Le professionnalisme de Mme Royal n’est donc pas en cause et ne l’était pas dans le billet d’humour d’hier.

Le fait que le Royaume-Uni ait choisi la France pour construire une centrale nucléaire tout comme l’avenir des voitures hybrides voire électriques et le rail (TGV), valident les choix de Mme Royal. Ce qui était mis en cause, c’est la propension à faire monter les enchères, lors des campagnes, pour trouver la porte de la victoire. Les candidats sont-ils les seuls coupables ? Certainement pas.
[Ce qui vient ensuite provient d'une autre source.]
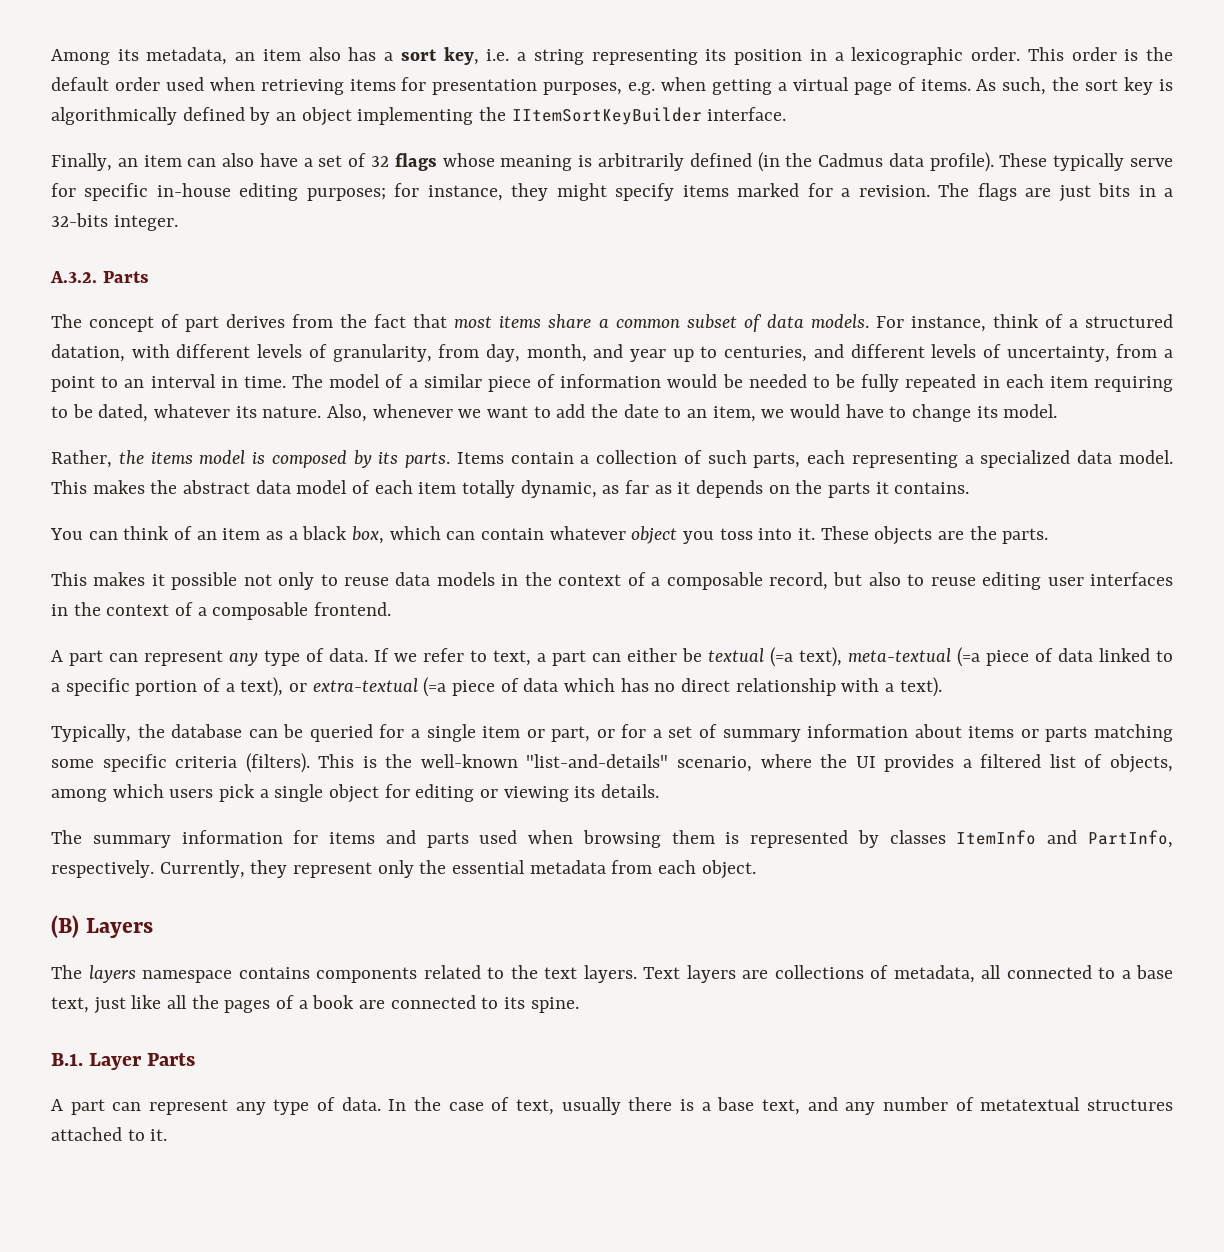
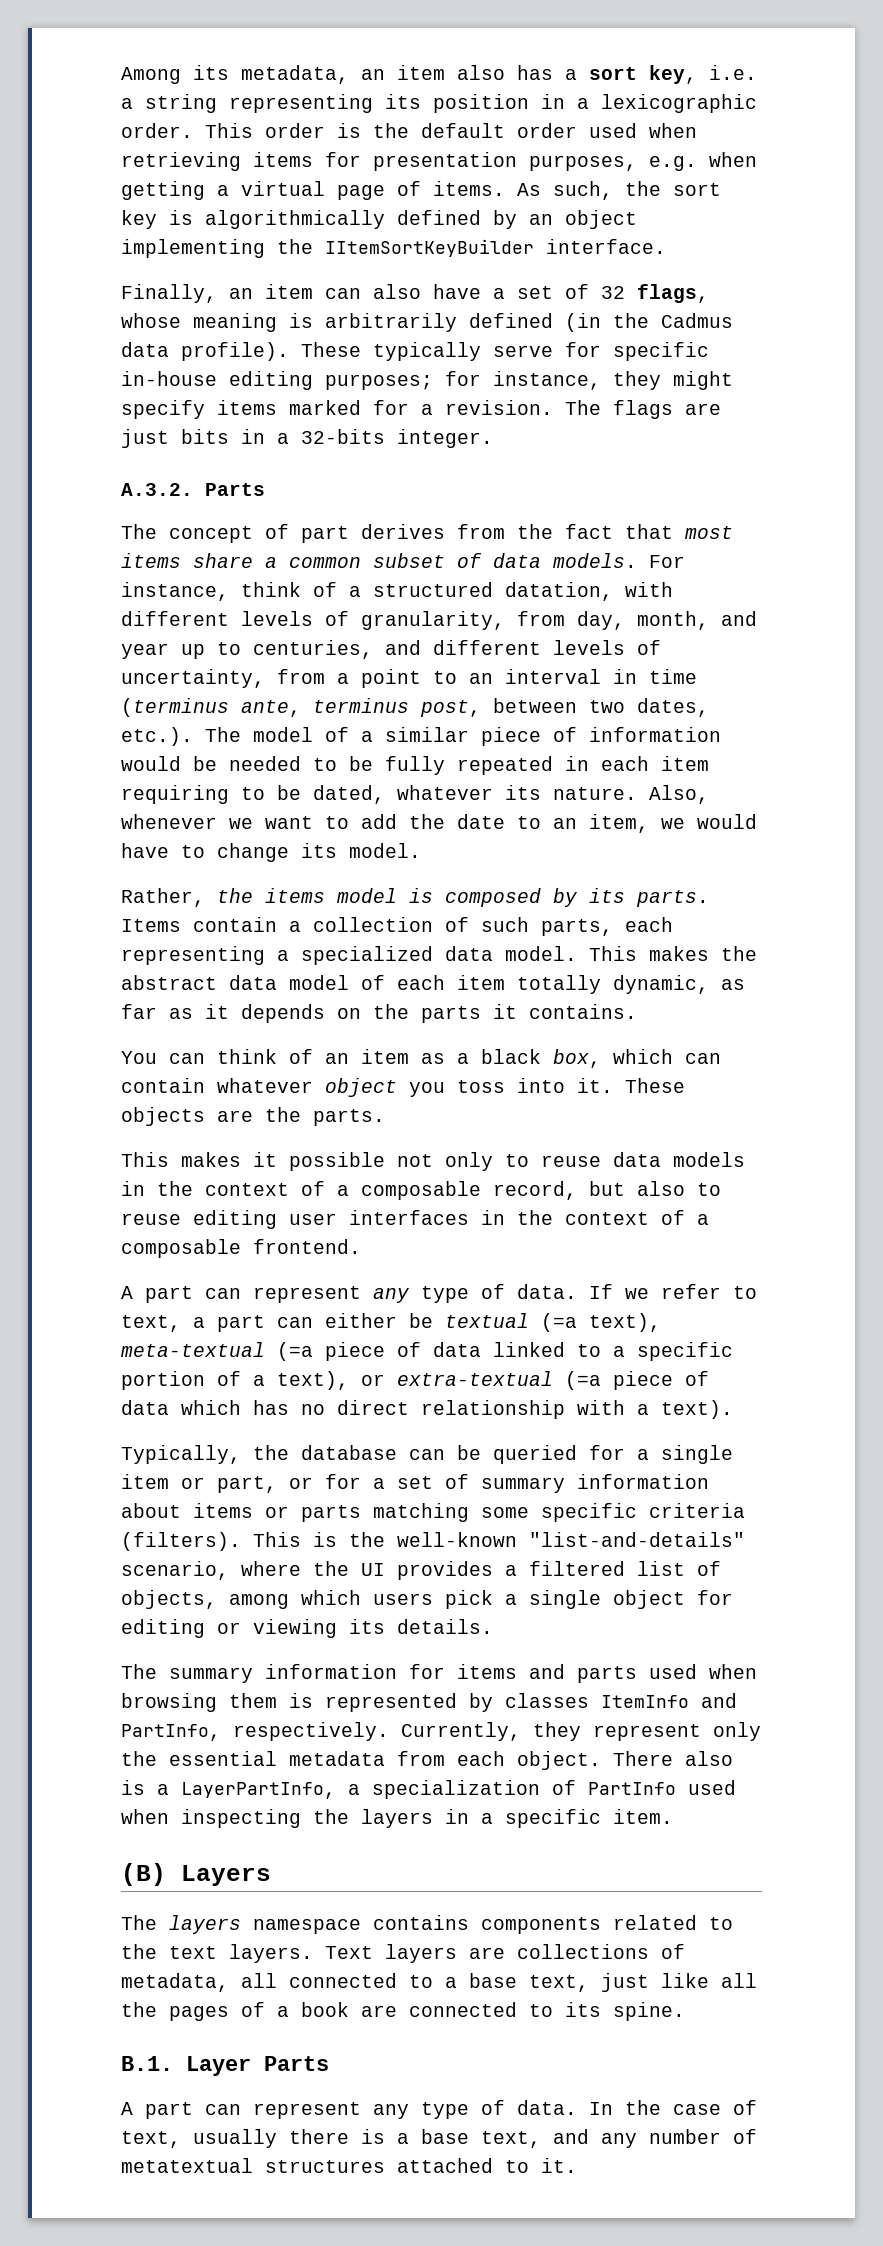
[394,153,437,171] flags -> [637,284,709,303] flags,
[243,376,286,388] time. -> [649,669,697,684] [121,698,709,717] [121,727,193,746] time (terminus ante, terminus post, between two dates, etc.).
(756, 869) none -> [613,1751,733,1766] [121,1780,736,1799] [121,1809,673,1828] There also is a LayerPartInfo, a specialization of PartInfo used when inspecting the layers in a specific item.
Invoquera-t-on un jour « une forme de dictature écologique » ? C’est compliqué d’y répondre sans tomber dans une forme de caricature de l’Ecologie qui est quelque chose de sérieux. Raison de plus pour en parler sérieusement, y compris du côté de nos amis les Ecolos.

On parle de la dangerosité des centrales. De là, on incrimine le nucléaire comme choix énergétique. On parle des logements et de l’énergie thermique. On parle de la facture élevée de l’énergie pour les ménages. On parle de l’isolation, mais quid de l’industrie ? Et quid de l’éclairage des villes ? Le gaz ? Le fuel ? Et l’hôpital et les bureaux ? Et le métro et le rail ?

La question est celle-ci : s’il faut changer du tout au tout, la France est-elle prête à engager les travaux d’Hercule nécessaires et la recherche qui vont avec pour ce grand basculement? Avec quel argent? Est-ce le moment de se lancer dans cette grande aventure?  Faut-il aborder la question par un Grand Soir ou étaler l’effort sur 50 ans voire plus ? Est-ce même réalisable ? Le jeu en vaut-il la chandelle ? Y a-t-il un effet de mode ? Est-il raisonnable de parler de dénucléarisation totale de l’énergie aujourd’hui comme demain ?

Pour le moment, ce qui est sûr c’est qu’il y a plus de questions que de réponses.